### Aim of the task
Drop the pictures from the entries below, then reproduce the rest exactly.
-- Dataset follows --
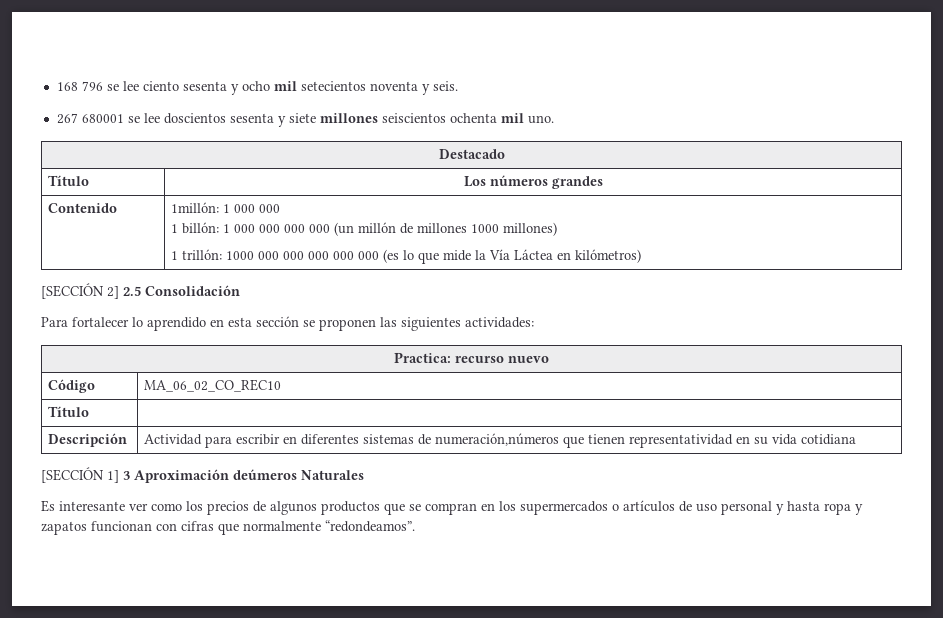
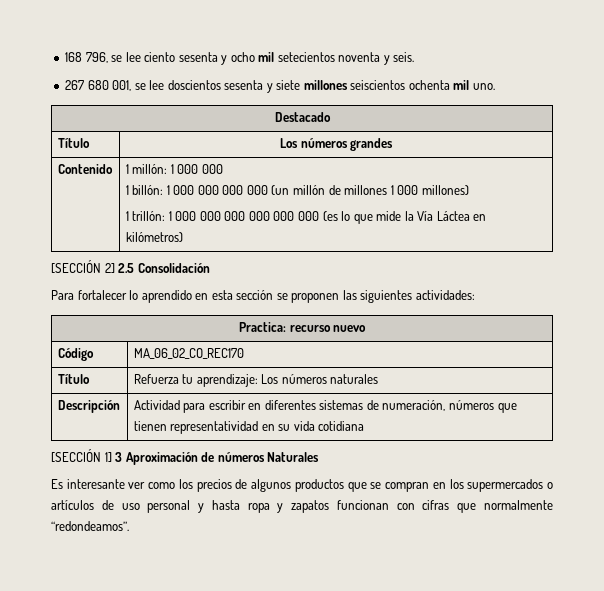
- 168 796 se lee ciento sesenta y ocho mil setecientos noventa y seis.
+ 168 796, se lee ciento sesenta y ocho mil setecientos noventa y seis.
- 267 680001 se lee doscientos sesenta y siete millones seiscientos ochenta mil uno.
+ 267 680 001, se lee doscientos sesenta y siete millones seiscientos ochenta mil uno.
- Contenido | 1millón: 1 000 000
- 1 billón: 1 000 000 000 000 (un millón de millones 1000 millones)
- 1 trillón: 1000 000 000 000 000 000 (es lo que mide la Vía Láctea en kilómetros)
+ Contenido | 1 millón: 1 000 000
+ 1 billón: 1 000 000 000 000 (un millón de millones 1 000 millones)
+ 1 trillón: 1 000 000 000 000 000 000 (es lo que mide la Vía Láctea en kilómetros)
- Código | MA_06_02_CO_REC10
- Título |
+ Código | MA_06_02_CO_REC170
+ Título | Refuerza tu aprendizaje: Los números naturales
- Descripción | Actividad para escribir en diferentes sistemas de numeración,números que tienen representatividad en su vida cotidiana
+ Descripción | Actividad para escribir en diferentes sistemas de numeración, números que tienen representatividad en su vida cotidiana
- [SECCIÓN 1] 3 Aproximación deúmeros Naturales
+ [SECCIÓN 1] 3 Aproximación de números Naturales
-- Dataset concluded --
### Your response
- 168 796 se lee ciento sesenta y ocho mil setecientos noventa y seis.
+ 168 796, se lee ciento sesenta y ocho mil setecientos noventa y seis.
- 267 680001 se lee doscientos sesenta y siete millones seiscientos ochenta mil uno.
+ 267 680 001, se lee doscientos sesenta y siete millones seiscientos ochenta mil uno.
- Contenido | 1millón: 1 000 000
- 1 billón: 1 000 000 000 000 (un millón de millones 1000 millones)
- 1 trillón: 1000 000 000 000 000 000 (es lo que mide la Vía Láctea en kilómetros)
+ Contenido | 1 millón: 1 000 000
+ 1 billón: 1 000 000 000 000 (un millón de millones 1 000 millones)
+ 1 trillón: 1 000 000 000 000 000 000 (es lo que mide la Vía Láctea en kilómetros)
- Código | MA_06_02_CO_REC10
- Título |
+ Código | MA_06_02_CO_REC170
+ Título | Refuerza tu aprendizaje: Los números naturales
- Descripción | Actividad para escribir en diferentes sistemas de numeración,números que tienen representatividad en su vida cotidiana
+ Descripción | Actividad para escribir en diferentes sistemas de numeración, números que tienen representatividad en su vida cotidiana
- [SECCIÓN 1] 3 Aproximación deúmeros Naturales
+ [SECCIÓN 1] 3 Aproximación de números Naturales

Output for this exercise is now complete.